Myoblast fusion is crucial for formation and repair of skeletal muscle. Here we show that active remodeling of the actin cytoskeleton is essential for fusion in Drosophila. Using live imaging, we have identified a dynamic F-actin accumulation (actin focus) at the site of fusion. Dissolution of the actin focus directly precedes a fusion event. Whereas several known fusion components regulate these actin foci, others target additional behaviors required for fusion. Mutations in kette/Nap1, an actin polymerization regulator, lead to enlarged foci that do not dissolve, consistent with the observed block in fusion. Kette is required to positively regulate SCAR/WAVE, which in turn activates the Arp2/3 complex. Mutants in SCAR and Arp2/3 have a fusion block and foci phenotype, suggesting that Kette-SCAR-Arp2/3 participate in an actin polymerization event required for focus dissolution. Our data identify a new paradigm for understanding the mechanisms underlying fusion in myoblasts and other tissues.

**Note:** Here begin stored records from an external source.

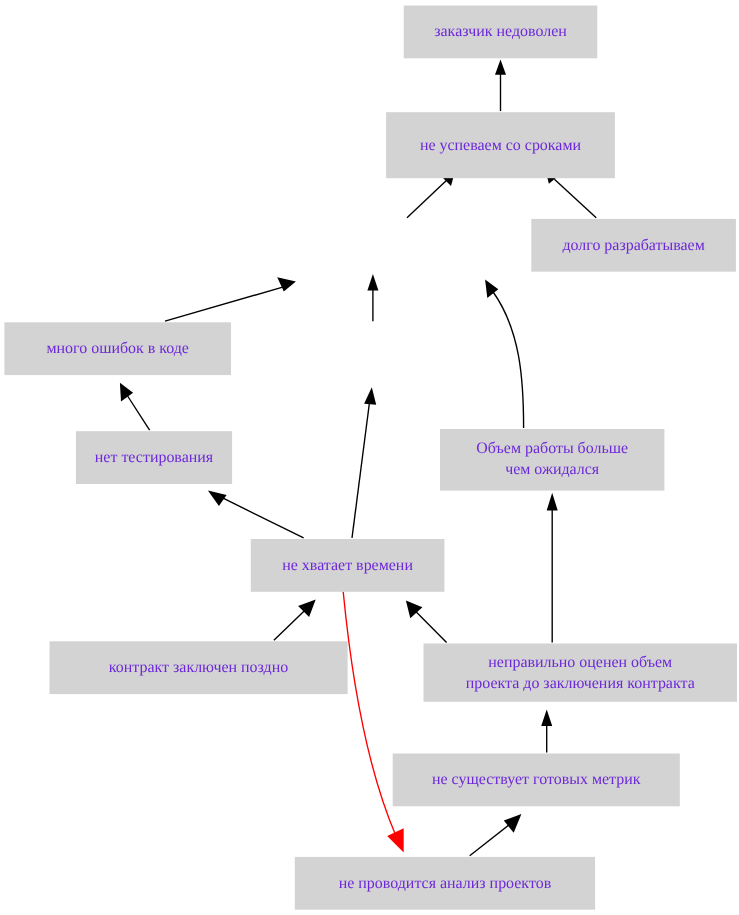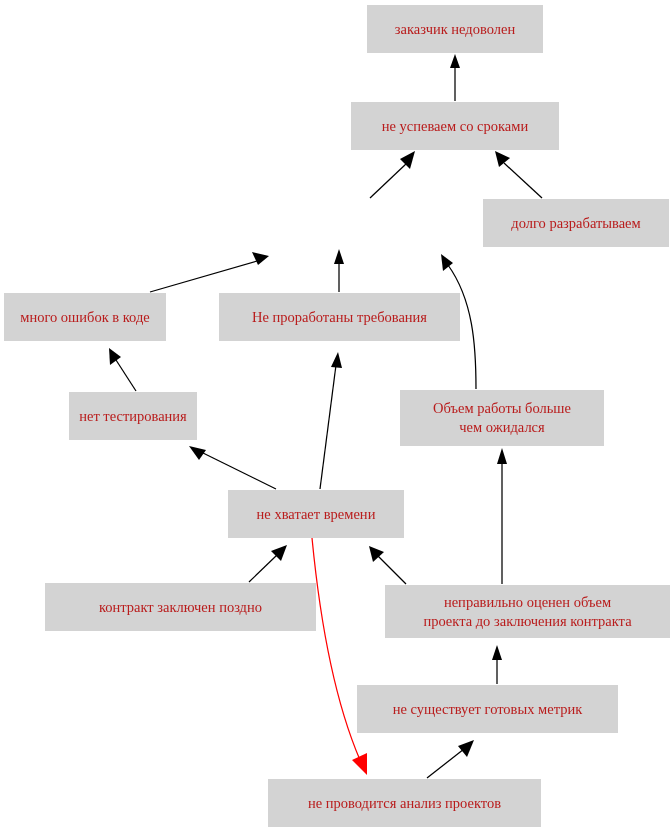--- a/index.html
+++ b/index.html
@@ -29,7 +29,7 @@
     align-items: center;
     justify-content: center;
     text-align: center;
-    color: #b91c1c;
+    color: #6d28d9;
     font-size: 14.5px;
     line-height: 1.28;
     box-sizing: border-box;

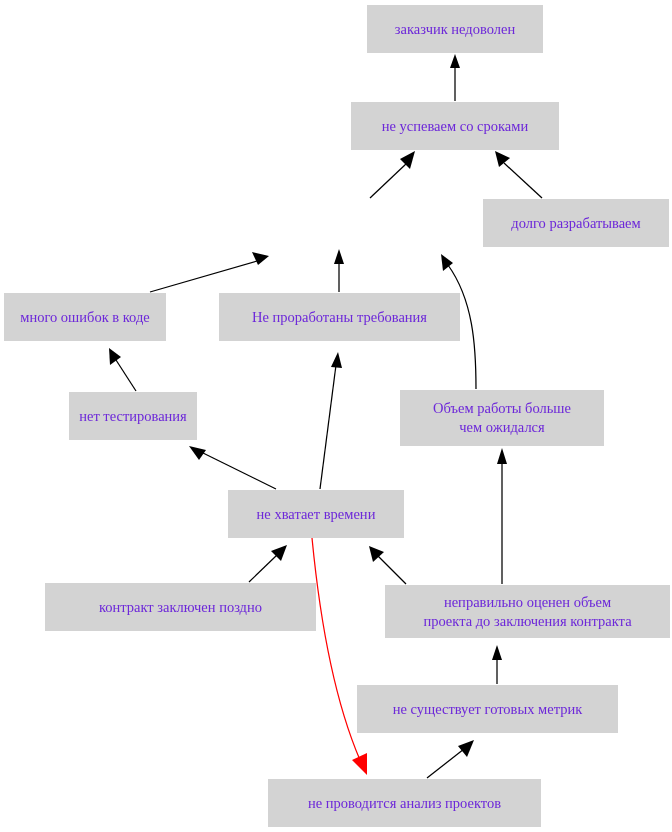--- a/index.html
+++ b/index.html
@@ -140,7 +140,7 @@
     <span>заказчик недоволен</span>
   </div>
 
-  <div class="node-box" style="left:351px; top:102px; width:208px; height:48px;">
+  <div class="node-box" style="left:351px; top:102px; width:208px; height:60px;">
     <span>не успеваем со сроками</span>
   </div>
 

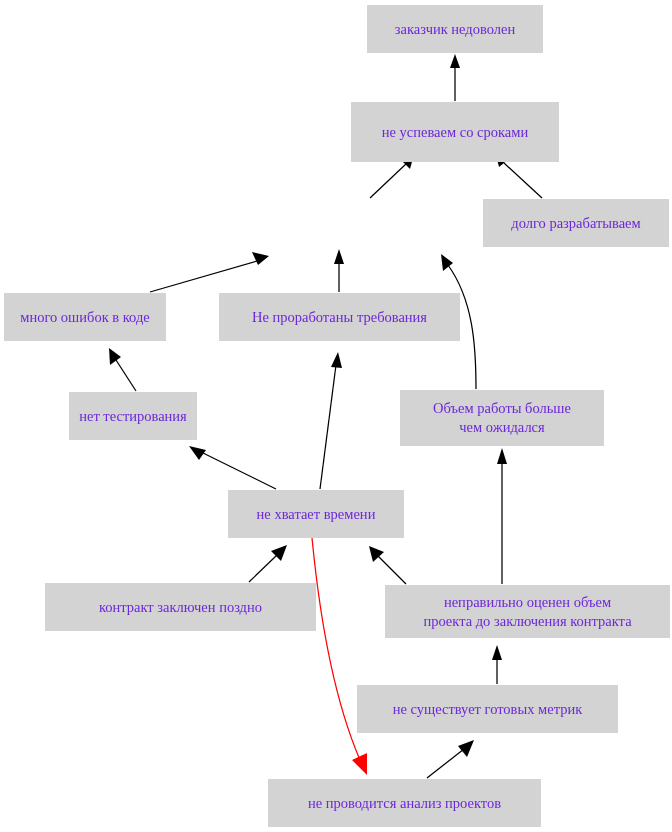--- a/index.html
+++ b/index.html
@@ -149,7 +149,7 @@
     <span>долго разрабатываем</span>
   </div>
 
-  <div class="node-box" style="left:4px; top:293px; width:162px; height:48px;">
+  <div class="node-box" style="left:4px; top:293px; width:206px; height:48px;">
     <span>много ошибок в коде</span>
   </div>
 

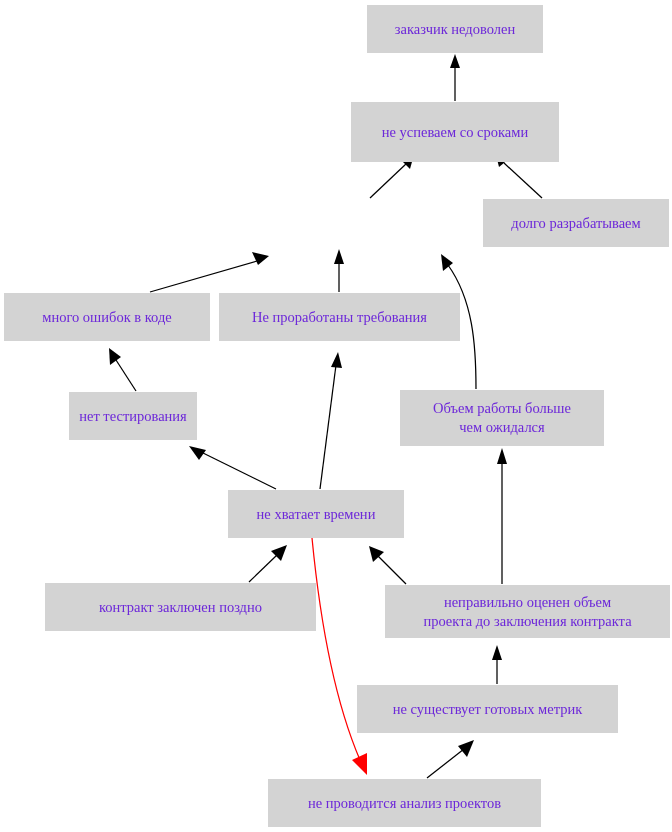--- a/index.html
+++ b/index.html
@@ -153,9 +153,6 @@
     <span>много ошибок в коде</span>
   </div>
 
-  <div class="node-box" style="left:219px; top:293px; width:241px; height:48px;">
-    <span>Не проработаны требования</span>
-  </div>
 
   <div class="node-box" style="left:69px; top:392px; width:128px; height:48px;">
     <span>нет тестирования</span>

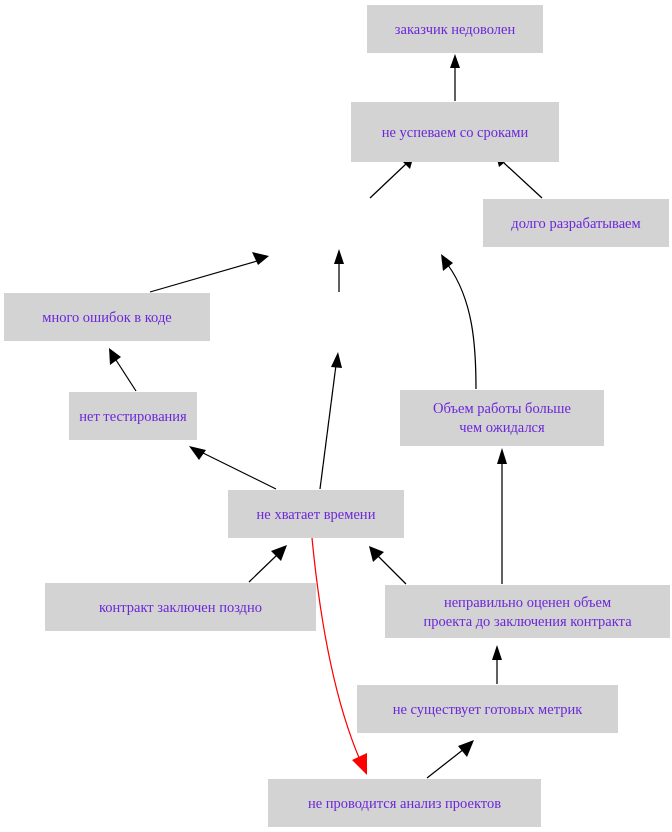--- a/index.html
+++ b/index.html
@@ -154,7 +154,7 @@
   </div>
 
 
-  <div class="node-box" style="left:69px; top:392px; width:128px; height:48px;">
+  <div class="node-box" style="left:69px; top:392px; width:142px; height:48px;">
     <span>нет тестирования</span>
   </div>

Figure 1. Dynamic remodeling of the actin cytoskeleton during Drosophila myoblast fusion

Lateral views of stage 14 embryos. Scale bars = 20µm in A, 5µm in B–E. Phalloidin was used to label F-actin (red) in A–D. (A) rP298-lacZ embryo stained with phalloidin and antibodies against β-galactosidase to label FCs/myotubes (blue) and Lameduck to label FCMs (green). These images show the arrangement of myotubes and FCMs in one plane of focus and the occurrence of F-actin foci at this stage. F-actin is seen predominantly at the cell cortices. (B) Closeup of A. F-actin foci form at the adhesion sites between FCs/myotubes and FCMs (arrowheads). See Supplemental Movie 1 for 3D reconstruction of actin focus. (C) rP298-lacZ; twi-CD2 embryo stained with phalloidin and antibodies against β-galactosidase to label FCs/myotubes (blue) and CD2 to label mesoderm cell membranes (green). Actin focus is present in both FC and FCM, as evident by bisection of the focus with membrane staining (arrowhead). (D) apME-GFP embryo stained with phalloidin and antibody against GFP to label the cytoplasm of apterous-expressing FCs/myotubes (green). GFP does not leak from the apterous-expressing myotube into the adherent FCM when the F-actin focus is present. (E) Live twip-GFP-actin, apME-NLS-dsRed embryo. Each column of panels represents a time point from a time-lapse sequence. Each image is an optical projection displaying 9 µm of the Z-axis. The optical projection allows visualization of several cell layers simultaneously and tracking of all relevant cell movements. In this sequence, an actin focus (white arrowheads) forms at the adhesion site between an FCM and an apterous-labeled myotube. This focus dissolves, followed by fusion and addition of a labeled nucleus (yellow arrowhead) to the myotube. The nucleus of the fusing cell is indicated (asterisk). Additional actin accumulation in 468s panel may represent a new actin focus forming.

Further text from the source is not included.